La France et nous, par Noureddine Miftah

La France et nous, par Noureddine Miftah

La crise entre la France et le Maroc s’est finalement résolue d’une manière inattendue. Voici un an, en effet, des éléments de la police judiciaire française s’étaient présentés à la Résidence de l’ambassadeur du Maroc à Paris pour lui remettre une convocation au nom d’Abdellatif Hammouchi, patron de la DST, en raison de plaintes pour tortures le concernant, et la semaine dernière le ministre français de l’Intérieur était à Rabat pour faire un éloge appuyé du même Hammouchi et annoncer sa prochaine décoration de la Légion d’honneur française.

Une année, donc, a été perdue dans les méandres de ce grand malentendu initié par des personnes hostiles au Maroc pour diverses raisons les animant. Dans cette affaire, ce sont des intérêts particuliers qui ont présidé à l’effondrement d’une entente entre deux pays pourtant unis par de profonds liens historiques, tant heureux que malheureux, et d’aussi profondes relations bilatérales fondées bien plus sur le culturel et le social que sur le politique.

La solution à cette crise franco-marocaine doit être appréhendée sous l’angle du gagnant-gagnant et non à travers un prisme unilatéral où l’un dominerait l’autre. Tout accord nécessite des concessions et toute concession doit être considérée comme honorable et non comme une marque d’infamie ; quand un camp estime qu’il a fauté et que, par la suite, il reconnaisse sa faute, cela est un point fort et absolument pas une faiblesse. Quant à la défaite en rase campagne, elle a été le lot de ceux qui aspiraient à voir cette relation entre les deux pays définitivement rompue afin qu’eux marquent des points dans la provocation et l’esprit de revanche.
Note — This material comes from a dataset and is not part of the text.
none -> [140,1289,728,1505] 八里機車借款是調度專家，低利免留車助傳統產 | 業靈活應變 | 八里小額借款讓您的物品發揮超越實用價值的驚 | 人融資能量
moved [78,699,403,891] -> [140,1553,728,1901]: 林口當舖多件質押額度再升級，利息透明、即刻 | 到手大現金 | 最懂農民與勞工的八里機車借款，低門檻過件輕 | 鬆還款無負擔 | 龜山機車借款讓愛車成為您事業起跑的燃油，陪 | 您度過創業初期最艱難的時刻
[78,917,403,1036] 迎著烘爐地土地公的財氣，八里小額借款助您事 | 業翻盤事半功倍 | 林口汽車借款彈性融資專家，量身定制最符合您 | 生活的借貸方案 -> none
Ceux qui auront connu la relation du Maroc avec l’Espagne du temps de l’ancien premier ministre Aznar auront du mal à admettre l’entente et la coopération qui règnent entre les deux capitales aujourd’hui, à l’ère du dauphin d’Aznar au parti populaire, Mariano Rajoy ; cette relation a ouvert la voie à bien des domaines de collaboration, tant économiques que sécuritaires. Aussi, les relations entre Paris et Rabat sortiront renforcées de cette crise, maintenant qu’elle a été résorbée. Il est juste de dire que l’ancien chef de l’Etat français, Jacques Chirac, entretenait des relations quasi familiales avec la famille royale et que son successeur Nicolas Sarkozy a une amitié particulière avec le roi Mohammed VI, et cela a eu un très fort impact sur les relations bilatérales. Mais penser que l’arrivée des socialistes français au pouvoir à Paris équivaut immanquablement à la détérioration des liens d’amitié entre le Maroc et la France est une idée fausse car l’idéologie ne marque plus d’une manière aussi forte qu’avant les relations internationales, alors a fortiori celles régnant entre deux nations que l’histoire a autant rapproché…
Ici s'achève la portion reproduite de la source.